WHAT THE TASK ASKS: Give again, exactly as they appear, only the lines from the one containing "(165, 536) none -> [349,552,422,571] Requred." through the last line of the material below.

GIVEN DATA:
# # #

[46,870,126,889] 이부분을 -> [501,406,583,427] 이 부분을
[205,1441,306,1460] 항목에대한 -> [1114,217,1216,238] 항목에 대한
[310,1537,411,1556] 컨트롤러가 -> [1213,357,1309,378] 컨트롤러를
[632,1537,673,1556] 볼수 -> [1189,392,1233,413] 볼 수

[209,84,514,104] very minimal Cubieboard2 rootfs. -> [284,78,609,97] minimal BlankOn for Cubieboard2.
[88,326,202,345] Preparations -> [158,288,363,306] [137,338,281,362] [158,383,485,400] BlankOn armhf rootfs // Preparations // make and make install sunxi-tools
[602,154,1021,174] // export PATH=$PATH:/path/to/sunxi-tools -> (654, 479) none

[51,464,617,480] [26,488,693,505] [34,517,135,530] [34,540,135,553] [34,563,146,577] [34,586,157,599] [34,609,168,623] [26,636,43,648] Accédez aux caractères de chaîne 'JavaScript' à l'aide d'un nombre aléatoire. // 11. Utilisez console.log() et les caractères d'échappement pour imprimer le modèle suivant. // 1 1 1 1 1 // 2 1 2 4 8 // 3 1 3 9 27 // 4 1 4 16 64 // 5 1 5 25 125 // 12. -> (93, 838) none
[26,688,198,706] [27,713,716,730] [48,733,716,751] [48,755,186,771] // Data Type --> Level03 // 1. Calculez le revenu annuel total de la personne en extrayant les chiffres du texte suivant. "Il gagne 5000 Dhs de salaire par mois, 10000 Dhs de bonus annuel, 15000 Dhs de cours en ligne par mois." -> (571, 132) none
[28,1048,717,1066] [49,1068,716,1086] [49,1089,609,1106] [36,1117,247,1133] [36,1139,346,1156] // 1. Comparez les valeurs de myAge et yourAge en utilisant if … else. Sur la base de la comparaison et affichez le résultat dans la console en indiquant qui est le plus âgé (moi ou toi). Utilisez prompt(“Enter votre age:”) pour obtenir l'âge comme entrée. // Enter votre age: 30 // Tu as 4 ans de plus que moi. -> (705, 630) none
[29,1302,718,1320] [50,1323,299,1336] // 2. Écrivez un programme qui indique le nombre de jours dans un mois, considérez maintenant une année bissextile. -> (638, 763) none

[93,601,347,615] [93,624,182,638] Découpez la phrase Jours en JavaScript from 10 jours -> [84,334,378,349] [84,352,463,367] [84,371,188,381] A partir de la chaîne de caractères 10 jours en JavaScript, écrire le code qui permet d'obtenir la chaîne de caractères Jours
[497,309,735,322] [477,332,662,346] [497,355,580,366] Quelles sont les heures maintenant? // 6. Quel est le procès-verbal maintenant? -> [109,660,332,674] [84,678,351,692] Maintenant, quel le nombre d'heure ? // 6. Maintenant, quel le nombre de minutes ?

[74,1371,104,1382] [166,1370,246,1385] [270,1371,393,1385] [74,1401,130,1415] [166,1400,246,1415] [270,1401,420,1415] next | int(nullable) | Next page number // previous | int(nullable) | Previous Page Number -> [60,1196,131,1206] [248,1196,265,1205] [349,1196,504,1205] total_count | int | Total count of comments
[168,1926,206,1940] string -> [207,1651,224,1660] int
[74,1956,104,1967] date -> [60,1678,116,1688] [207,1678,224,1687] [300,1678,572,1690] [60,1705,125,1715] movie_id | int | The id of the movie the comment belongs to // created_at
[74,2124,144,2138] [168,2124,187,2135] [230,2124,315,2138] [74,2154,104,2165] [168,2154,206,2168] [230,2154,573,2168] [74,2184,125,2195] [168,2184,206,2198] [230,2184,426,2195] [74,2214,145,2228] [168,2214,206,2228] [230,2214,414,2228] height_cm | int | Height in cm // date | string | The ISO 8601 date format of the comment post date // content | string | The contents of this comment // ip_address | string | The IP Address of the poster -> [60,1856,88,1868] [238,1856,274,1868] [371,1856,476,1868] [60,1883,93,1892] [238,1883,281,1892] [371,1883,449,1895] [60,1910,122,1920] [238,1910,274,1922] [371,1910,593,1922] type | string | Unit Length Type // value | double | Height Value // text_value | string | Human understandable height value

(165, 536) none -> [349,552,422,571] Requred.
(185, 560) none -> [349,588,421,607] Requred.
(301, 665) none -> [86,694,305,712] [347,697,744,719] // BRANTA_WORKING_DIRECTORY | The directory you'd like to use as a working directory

# # #

REPLY:
(165, 536) none -> [349,552,422,571] Requred.
(185, 560) none -> [349,588,421,607] Requred.
(301, 665) none -> [86,694,305,712] [347,697,744,719] // BRANTA_WORKING_DIRECTORY | The directory you'd like to use as a working directory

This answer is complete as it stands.